### Exercise aim
Below are the records; copy out every line that holds the word "shipping".

Data records
<<<<
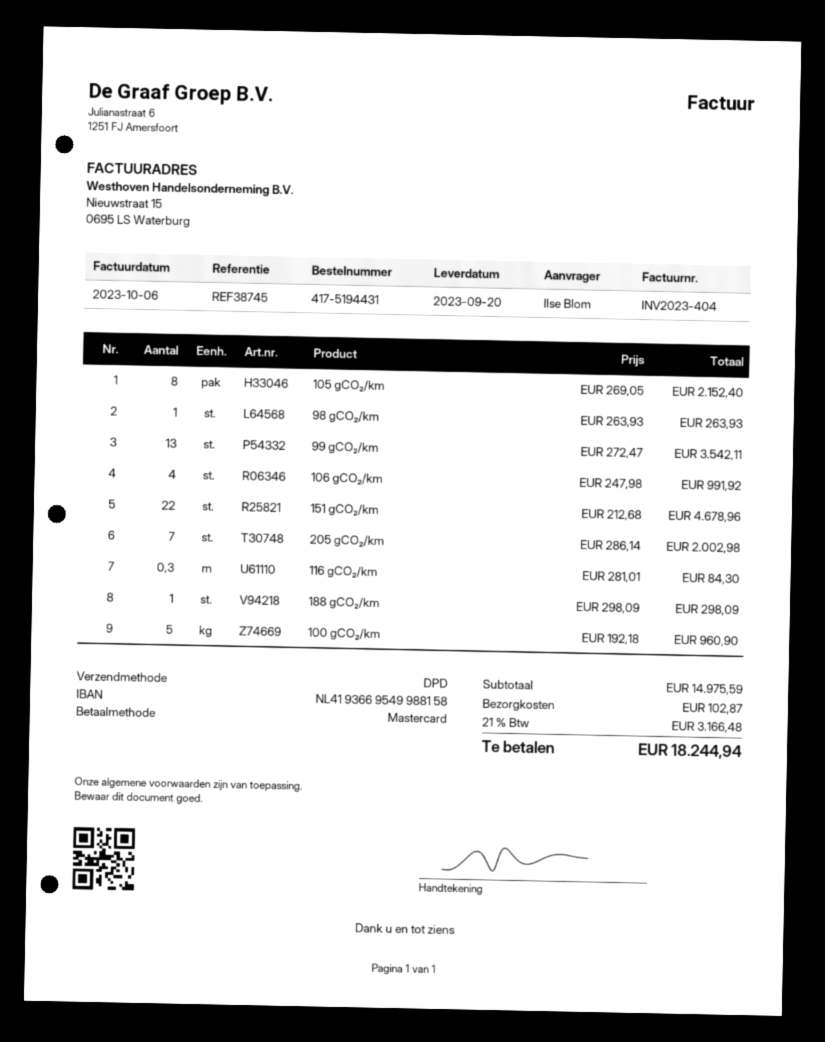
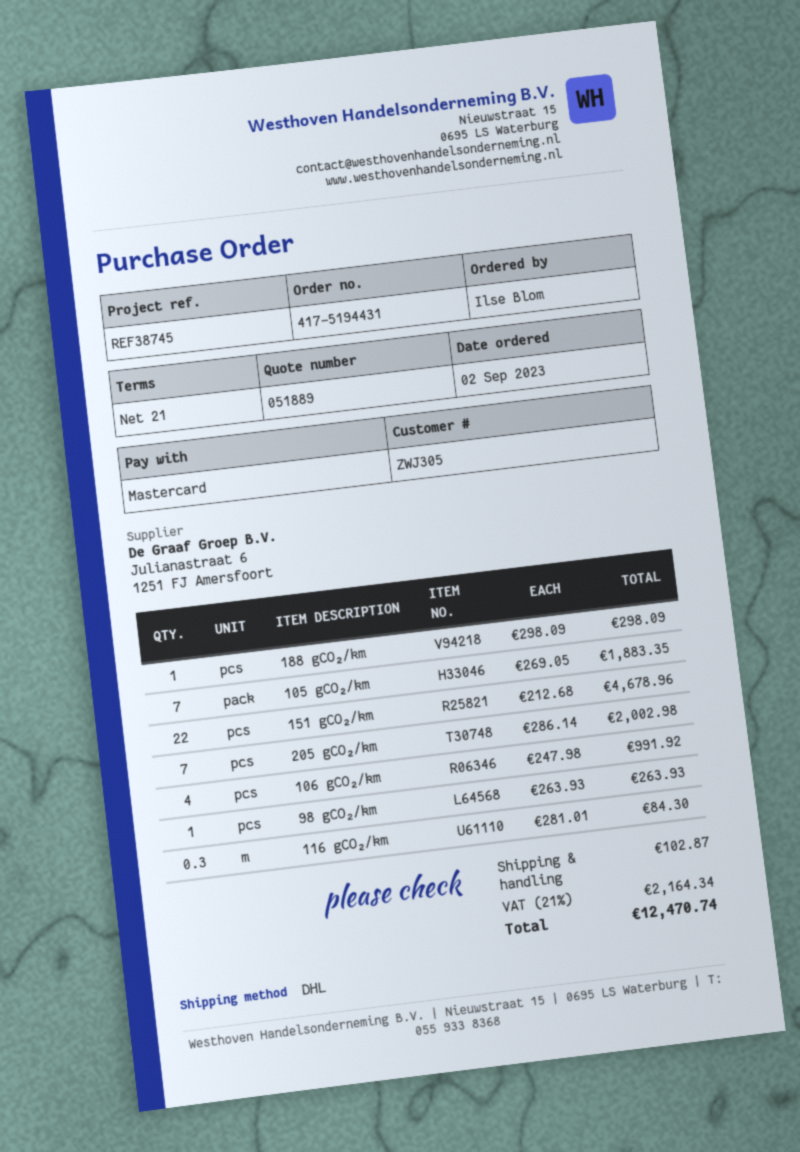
shipping method: DPD -> DHL
105 gCO₂/km: 8 x 269.05 = 2152.40 -> 7 x 269.05 = 1883.35
99 gCO₂/km: 13 x 272.47 = 3542.11 -> none
100 gCO₂/km: 5 x 192.18 = 960.90 -> none
tax: 21% = 3166.48 -> 21% = 2164.34
total: 18244.94 -> 12470.74

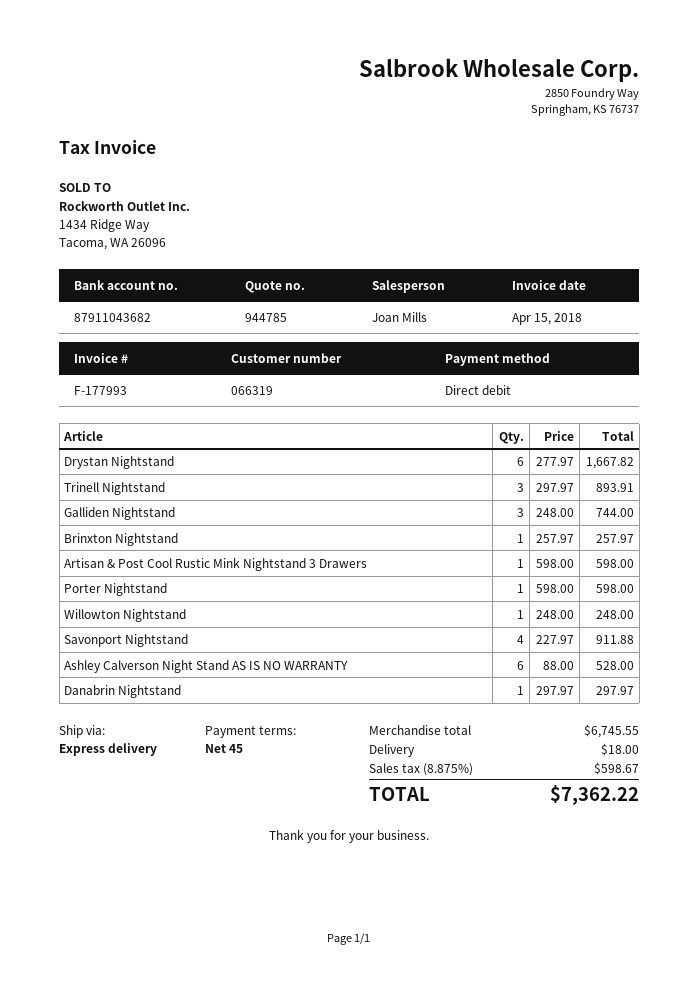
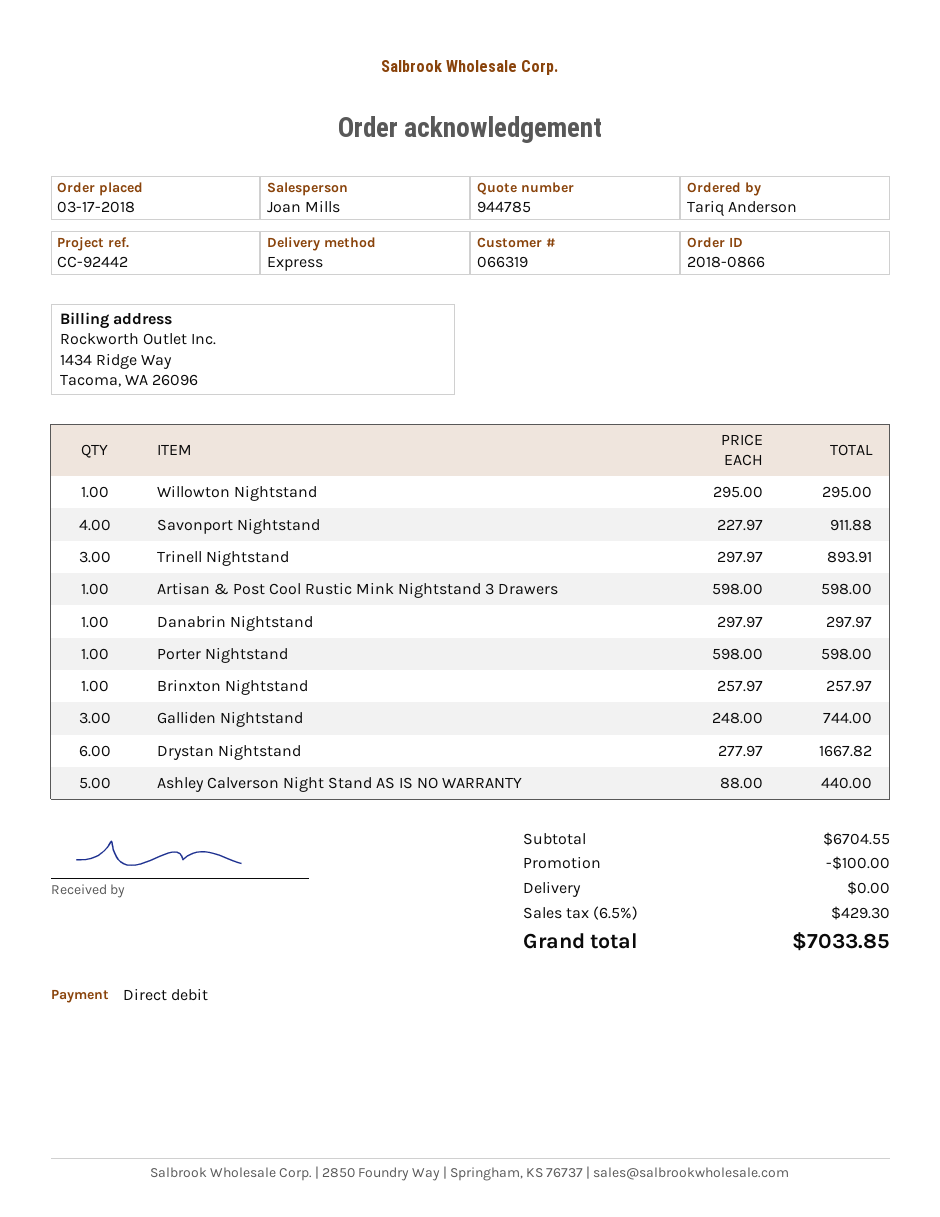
Willowton Nightstand: 1 x 248.00 = 248.00 -> 1 x 295.00 = 295.00
Ashley Calverson Night Stand AS IS NO WARRANTY: 6 x 88.00 = 528.00 -> 5 x 88.00 = 440.00
subtotal: 6745.55 -> 6704.55
discount: none -> 100.00
shipping: 18.00 -> 0.00
tax: 8.875% = 598.67 -> 6.5% = 429.30
total: 7362.22 -> 7033.85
>>>>
### Solution for this exercise
shipping method: DPD -> DHL
shipping: 18.00 -> 0.00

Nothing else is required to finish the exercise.